風来坊×西陣織 【本公開】 数量限定生産

天龍テンカラ風来坊 

 

TF39別誂(ベッチョウ)


全長:3.9m 継数:8本 仕舞寸法:58cm


Price:¥87,000(税抜き)


2018年2月リリース予定(数量限定生産)


ご予約承り開始致します(お近くの釣具店様へお申し込み下さい)


☆完売致しました。
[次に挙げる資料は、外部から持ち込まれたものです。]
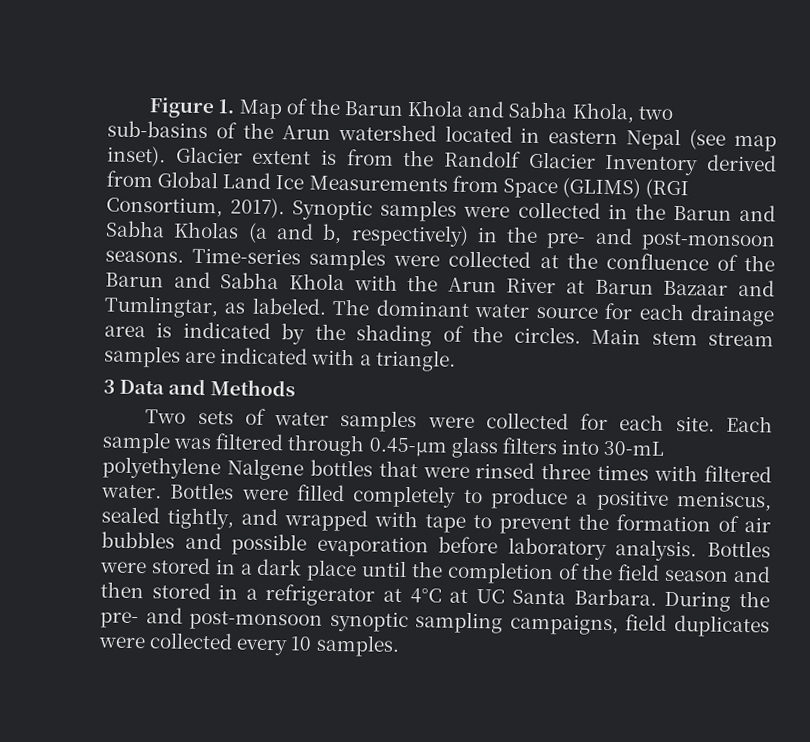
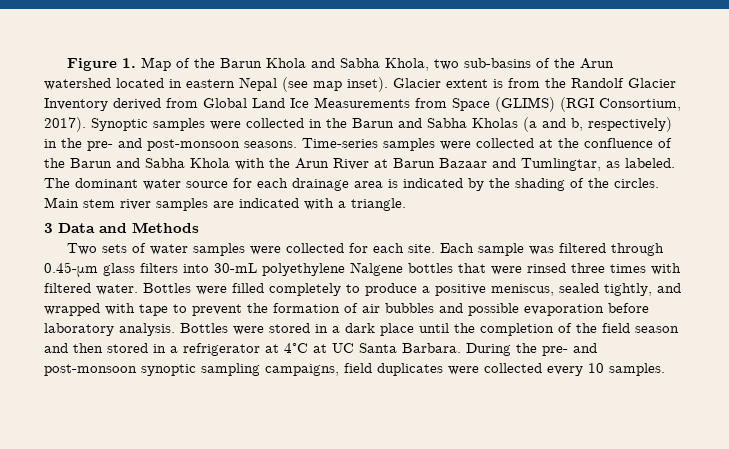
- Main stem stream samples are indicated with a triangle.
+ Main stem river samples are indicated with a triangle.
ありがとうございました。

 

 

 

 

 

『伝統への挑戦』


西陣織と出会って、通常のカーボンロッドとは違う深みを感じられる様になった。

 


日本独自で築かれた伝統と最先端の技術を融合したことで、

 


数値では現しきれないデザインを醸し出している。

 

 

 


  西陣織について→「天龍×西陣織」2016年12月13日掲載記事

 

 

 


今までは西陣織をパイプ状に加工し、ロッドの一部に採用する事が出来ていた。

 


グリップの一部や、ブランクのバット部に入れる事で独自のデザインを表現している。

 


だが職人の求める域は高く、出来る事なら竿全体に西陣織を入れてみたいと思っていた。

 


2017年度のフィッシングショーにおいて、

 


弊社ブースに展示したサンプルを覚えている方は居るだろうか?

 


ジギングロッドやシーバスロッド、トラウトロッドのブランク全てに西陣織をあしらった

 


試作サンプルをテクノロジーコーナーの一角に展示していた。

 


職人が挑戦していたのは、穂先まで西陣織を入れることである。

 


厚く硬い素材を、細いマンドレル(鉄心)に巻付けるには熟練の技が必要で、

 


たとえ巻けたとしても安定して綺麗な目(模様)を出すのが困難だという。

 


それなら更に薄く仕上げた素材ならどうか?と、マテリアル面からも改良を加える事になった。

 


西陣織の織師の技によって通常でも細い何百何千ものカーボン繊維を、

 


更に細くし薄く仕上げた西陣織クロスが出来てきたのである。

 


この薄く仕上がった西陣織クロスを使い、細く巻き上げる技術を確立していった。

 

 

 

 

『TF39との違い』

 


別誂とは別誂え(べつあしらえ)の意を持ち、

 


嗜好という点で面白さを引き立てることを意識した。

 


外装は見ての通り全くの別物に仕上げてあり、

 


振り調子においても若干の味付けを変えてみた。

 


基本となる調子は【7:3】から変更せず、

 


カーボンの弾性率を少しだけ高めて僅かだが張りを持たせてみた。

 


レベルラインを気持ちよく振れる調子を意識して調整を行い、

 


シャープな振り抜け感と綺麗に曲がる調子を味わって貰いたい。

 


また、専用のロッドケースも付属する。

 


こちらもパイプ部分を西陣織仕様になった特別仕様だ。

 

 

 

 

 

TF39別誂

 

 

 

 

『限定生産』

 


この竿を仕上げるには、通常では考えられない手間と時間を要する。

 


職人が経験と工夫で作り上げていくのだが、

 


型にハメ込んで作るのではなく、1本ずつ巻き上げていき立体的なグリップに仕上げていく。

 


マス・プロダクションとは程遠い、工芸品を作る作業に近いだろう。

 


文字では数行で済む表現だが、この間には職人達が培ってきた技術を駆使し、

 


トライ&エラーを繰り返して出来ている。

 


作りたいのは、伝統と文化を融合した竿ということ。

 


TF39の開発秘話で紹介したが、30年以上前の竿から発展した竿が

 


幾人もの手を経て新たな境地に至ってきている。

 


大量に作れないモノではあるが、竿に込めた職人の『粋』を感じ取って欲しい。